Across the entries, how many lines have the string "bold" in them? Reply with only a number.

• _DATA FOR THE TASK_:
-- Opening Marker --
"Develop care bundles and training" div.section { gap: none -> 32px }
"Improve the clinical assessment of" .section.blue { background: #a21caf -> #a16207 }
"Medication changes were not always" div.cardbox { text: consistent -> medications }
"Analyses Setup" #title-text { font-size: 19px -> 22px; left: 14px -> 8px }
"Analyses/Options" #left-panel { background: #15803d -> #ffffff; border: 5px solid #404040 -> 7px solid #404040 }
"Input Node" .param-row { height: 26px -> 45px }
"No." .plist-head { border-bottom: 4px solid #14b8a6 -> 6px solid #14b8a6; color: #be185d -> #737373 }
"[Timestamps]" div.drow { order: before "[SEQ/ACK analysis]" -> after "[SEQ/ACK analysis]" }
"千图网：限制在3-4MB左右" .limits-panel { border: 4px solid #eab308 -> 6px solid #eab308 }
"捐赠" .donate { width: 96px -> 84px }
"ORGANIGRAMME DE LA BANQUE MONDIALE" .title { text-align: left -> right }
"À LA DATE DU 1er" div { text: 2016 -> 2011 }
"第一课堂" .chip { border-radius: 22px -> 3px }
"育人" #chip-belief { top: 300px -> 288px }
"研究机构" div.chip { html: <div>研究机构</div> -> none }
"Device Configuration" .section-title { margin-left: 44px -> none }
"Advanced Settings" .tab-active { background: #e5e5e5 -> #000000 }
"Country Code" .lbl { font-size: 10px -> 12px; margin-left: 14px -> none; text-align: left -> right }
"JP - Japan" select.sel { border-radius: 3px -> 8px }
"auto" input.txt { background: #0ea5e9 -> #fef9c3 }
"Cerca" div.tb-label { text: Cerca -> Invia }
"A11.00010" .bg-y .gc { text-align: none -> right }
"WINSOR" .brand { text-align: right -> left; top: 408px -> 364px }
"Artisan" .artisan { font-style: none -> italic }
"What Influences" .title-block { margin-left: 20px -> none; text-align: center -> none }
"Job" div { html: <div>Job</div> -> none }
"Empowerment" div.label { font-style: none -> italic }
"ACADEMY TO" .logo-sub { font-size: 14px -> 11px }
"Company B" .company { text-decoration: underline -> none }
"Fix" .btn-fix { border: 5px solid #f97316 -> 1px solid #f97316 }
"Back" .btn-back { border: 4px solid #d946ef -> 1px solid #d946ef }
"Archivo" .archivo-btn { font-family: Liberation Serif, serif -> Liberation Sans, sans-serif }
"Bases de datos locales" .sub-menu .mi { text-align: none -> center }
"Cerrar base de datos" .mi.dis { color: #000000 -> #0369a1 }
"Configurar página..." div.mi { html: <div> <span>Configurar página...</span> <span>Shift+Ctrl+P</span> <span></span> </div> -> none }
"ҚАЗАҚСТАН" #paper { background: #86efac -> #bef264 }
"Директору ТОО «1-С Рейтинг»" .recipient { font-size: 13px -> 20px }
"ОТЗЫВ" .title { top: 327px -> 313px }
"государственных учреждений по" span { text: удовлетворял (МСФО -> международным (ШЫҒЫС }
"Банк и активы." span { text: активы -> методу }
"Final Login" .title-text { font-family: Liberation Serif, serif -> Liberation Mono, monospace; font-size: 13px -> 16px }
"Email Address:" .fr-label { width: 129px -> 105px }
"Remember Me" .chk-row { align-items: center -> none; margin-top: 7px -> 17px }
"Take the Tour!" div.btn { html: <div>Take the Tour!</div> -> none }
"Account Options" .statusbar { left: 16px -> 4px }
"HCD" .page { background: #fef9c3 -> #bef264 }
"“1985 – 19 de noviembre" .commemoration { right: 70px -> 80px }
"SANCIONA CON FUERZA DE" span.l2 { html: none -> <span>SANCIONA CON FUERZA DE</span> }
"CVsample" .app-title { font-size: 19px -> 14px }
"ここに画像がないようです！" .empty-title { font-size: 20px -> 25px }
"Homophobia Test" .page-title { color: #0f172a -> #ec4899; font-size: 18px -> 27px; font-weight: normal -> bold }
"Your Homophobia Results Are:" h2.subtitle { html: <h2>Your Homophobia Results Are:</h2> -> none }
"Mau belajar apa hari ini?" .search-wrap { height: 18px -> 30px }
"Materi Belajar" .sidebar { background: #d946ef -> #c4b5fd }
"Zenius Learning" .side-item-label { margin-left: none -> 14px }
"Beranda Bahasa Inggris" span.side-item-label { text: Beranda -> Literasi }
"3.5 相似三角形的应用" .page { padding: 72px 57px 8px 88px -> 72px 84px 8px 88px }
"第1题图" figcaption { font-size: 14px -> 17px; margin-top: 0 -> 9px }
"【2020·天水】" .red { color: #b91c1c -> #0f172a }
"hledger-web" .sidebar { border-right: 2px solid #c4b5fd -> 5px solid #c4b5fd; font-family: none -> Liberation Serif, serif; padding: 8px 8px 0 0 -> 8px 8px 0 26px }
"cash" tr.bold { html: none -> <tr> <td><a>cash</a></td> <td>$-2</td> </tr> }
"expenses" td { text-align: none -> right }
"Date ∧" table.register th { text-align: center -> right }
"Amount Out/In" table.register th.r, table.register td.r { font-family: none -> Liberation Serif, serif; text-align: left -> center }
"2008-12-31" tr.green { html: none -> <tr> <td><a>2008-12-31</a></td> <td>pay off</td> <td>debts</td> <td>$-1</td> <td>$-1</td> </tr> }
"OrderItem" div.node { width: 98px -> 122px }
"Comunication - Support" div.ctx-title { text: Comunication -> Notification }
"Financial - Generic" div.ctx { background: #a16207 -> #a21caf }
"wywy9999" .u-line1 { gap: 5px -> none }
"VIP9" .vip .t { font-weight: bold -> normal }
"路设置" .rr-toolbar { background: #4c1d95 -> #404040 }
-- Closing Marker --
• _YOUR SOLUTION_:
3